Dia pun mengaku tengah menjalin komunikasi dengan sejumlah partai politik, dan terus melakukan sosialisasi dengan warga.
"Sejauh ini sudah ada pembicaraan dengan beberapa partai besar seperti Gerindra, PAN, PKS, PPP dan Demokrat. Para elite menyambut baik," ujar Agung.
Agung memastikan bahwa ajang Pilkada Jawa Barat 2018 bukan hanya perkara menang atau kalah, melainkan bagaimana seorang pemimpin mampu membuat terobosan untuk rakyatnya dan membenahi perekonomian.
"Ini soal bagaimana membuat terobosan untuk Jawa Barat mengingat provinsi ini masih mengalami beberapa masalah seperti pembangunan yang belum merata. Karena pembangunan infrastruktur lebih banyak dilakukan di pusat perkotaan sehingga pembangunan daerah pinggiran atau perbatasan terkesan terabaikan," paparnya.
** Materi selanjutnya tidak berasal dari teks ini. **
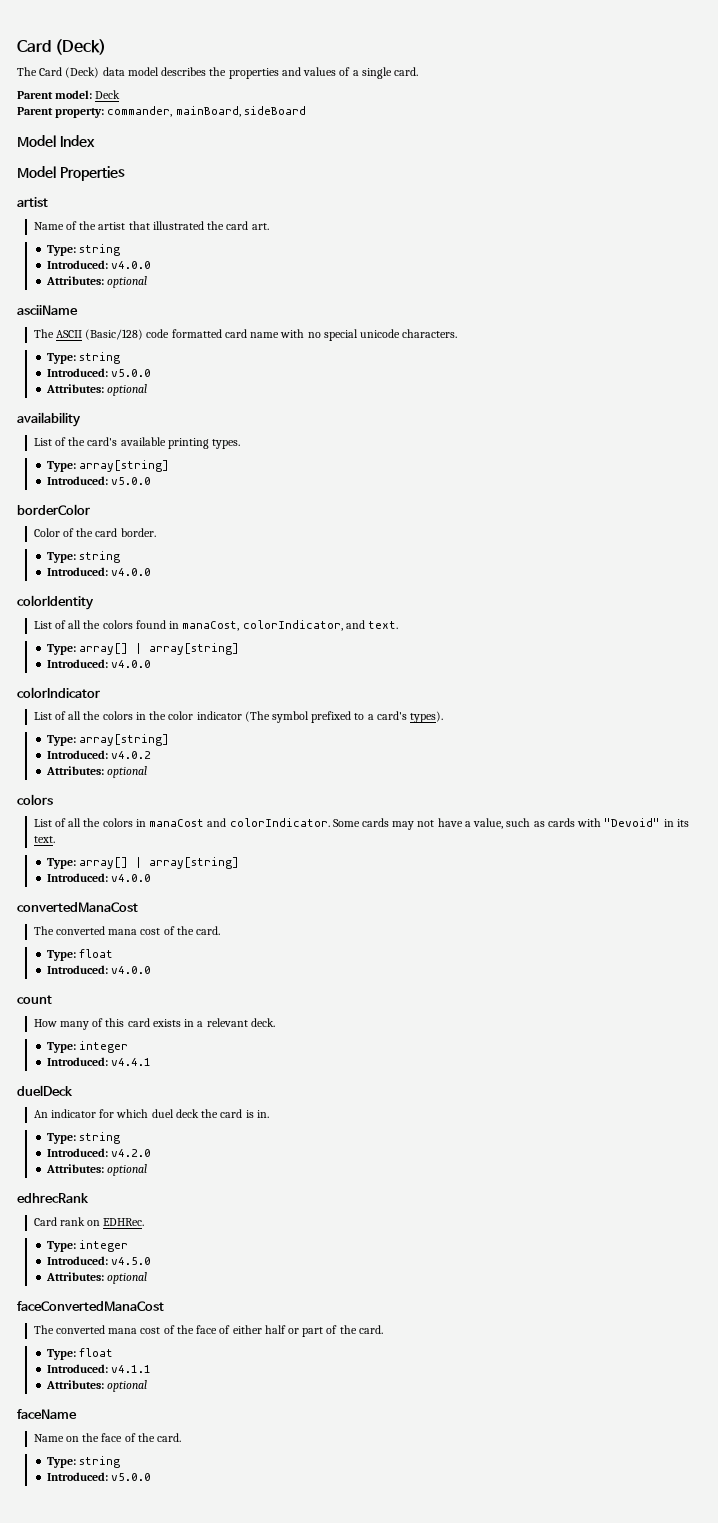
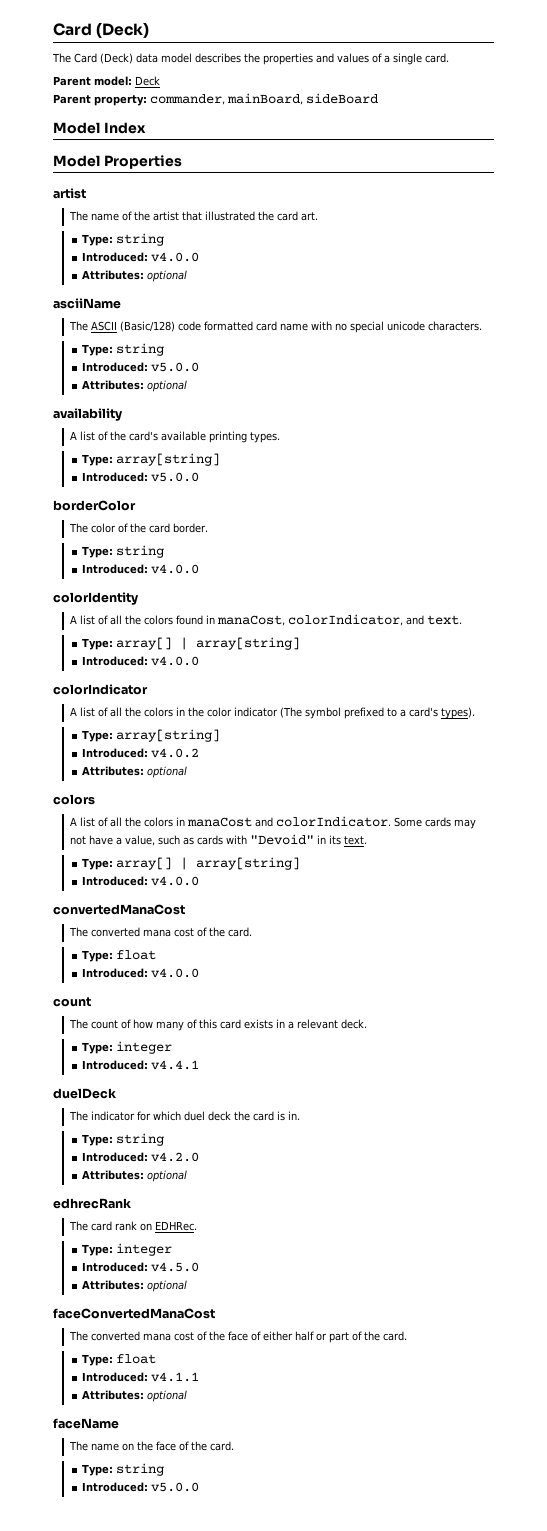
- Name of the artist that illustrated the card art.
+ The name of the artist that illustrated the card art.
- List of the card's available printing types.
+ A list of the card's available printing types.
- Color of the card border.
+ The color of the card border.
- List of all the colors found in manaCost, colorIndicator, and text.
+ A list of all the colors found in manaCost, colorIndicator, and text.
- List of all the colors in the color indicator (The symbol prefixed to a card's types).
+ A list of all the colors in the color indicator (The symbol prefixed to a card's types).
- List of all the colors in manaCost and colorIndicator.
+ A list of all the colors in manaCost and colorIndicator.
- How many of this card exists in a relevant deck.
+ The count of how many of this card exists in a relevant deck.
- An indicator for which duel deck the card is in.
+ The indicator for which duel deck the card is in.
- Card rank on EDHRec.
+ The card rank on EDHRec.
- Name on the face of the card.
+ The name on the face of the card.

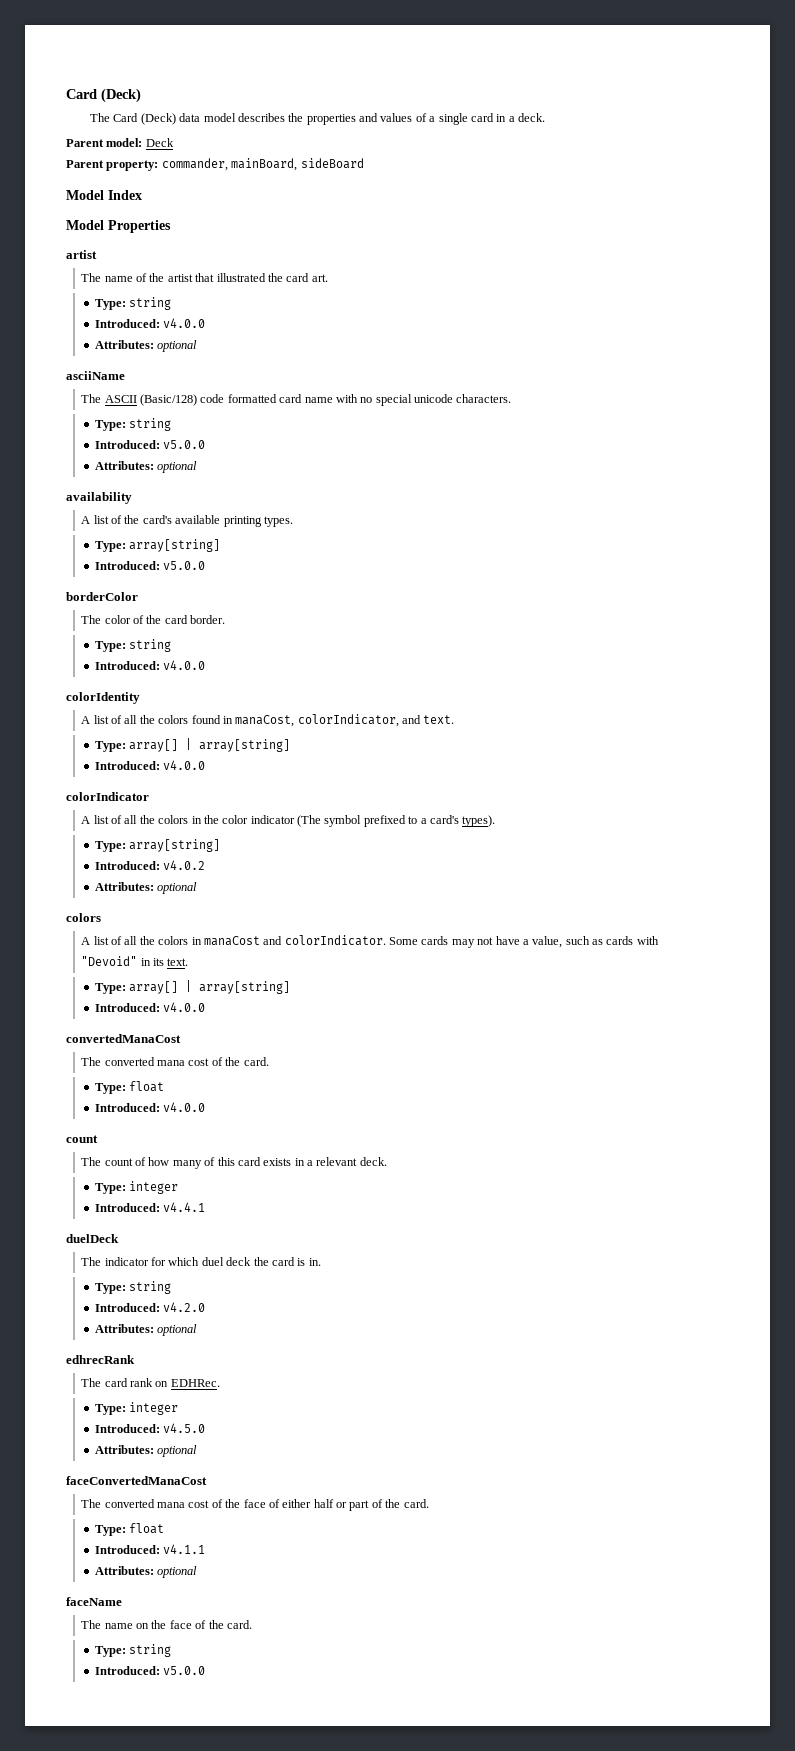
- The Card (Deck) data model describes the properties and values of a single card.
+ The Card (Deck) data model describes the properties and values of a single card in a deck.

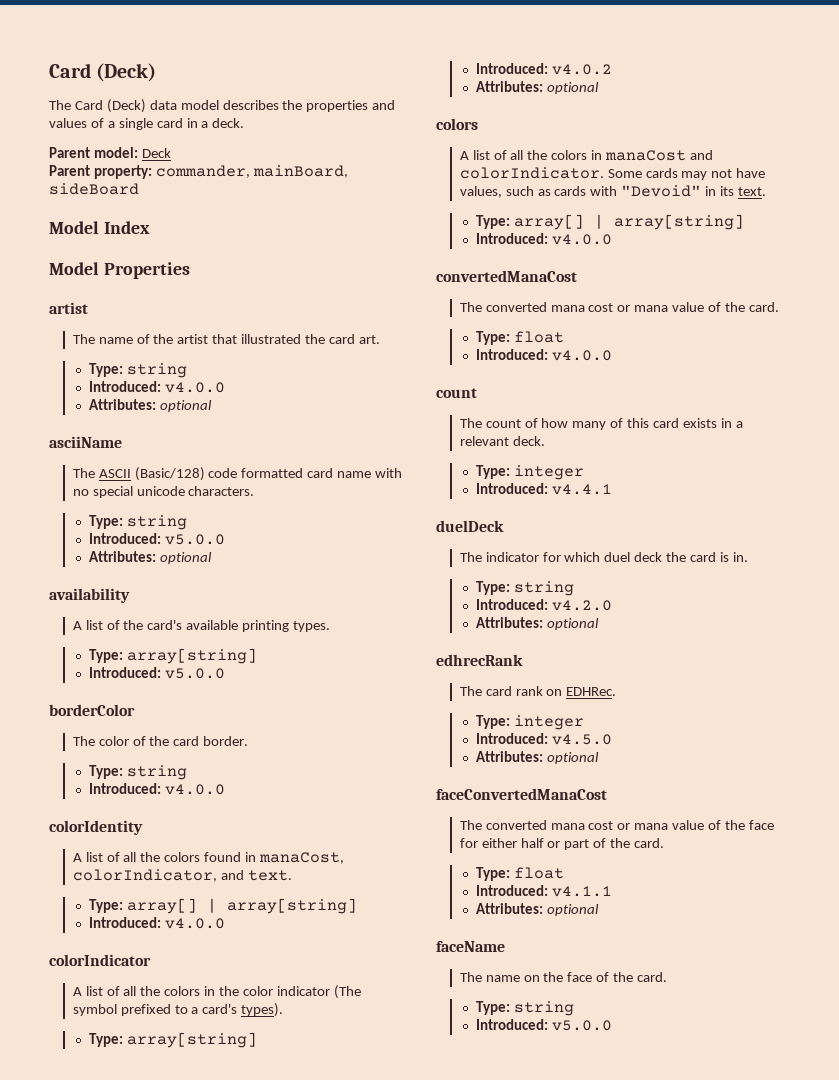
- Some cards may not have a value, such as cards with "Devoid" in its text.
+ Some cards may not have values, such as cards with "Devoid" in its text.
- The converted mana cost of the card.
+ The converted mana cost or mana value of the card.
- The converted mana cost of the face of either half or part of the card.
+ The converted mana cost or mana value of the face for either half or part of the card.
Tidak hanya dari elit politik, Agung juga sudah mendapat dukungan dari sejumlah kalangan. Salah satunya dari para pedagang yang bernaung di bawah Asosiasi Pedagang Pasar Seluruh Indonesia (APPSI) Jawa Barat.
"Sebanyak lima juta pedagang pasar di Jawa Barat, kemudian para pedagang kaki lima (PKL) yang jumlahnya dua juta orang, mereka total mendukung," imbuhnya.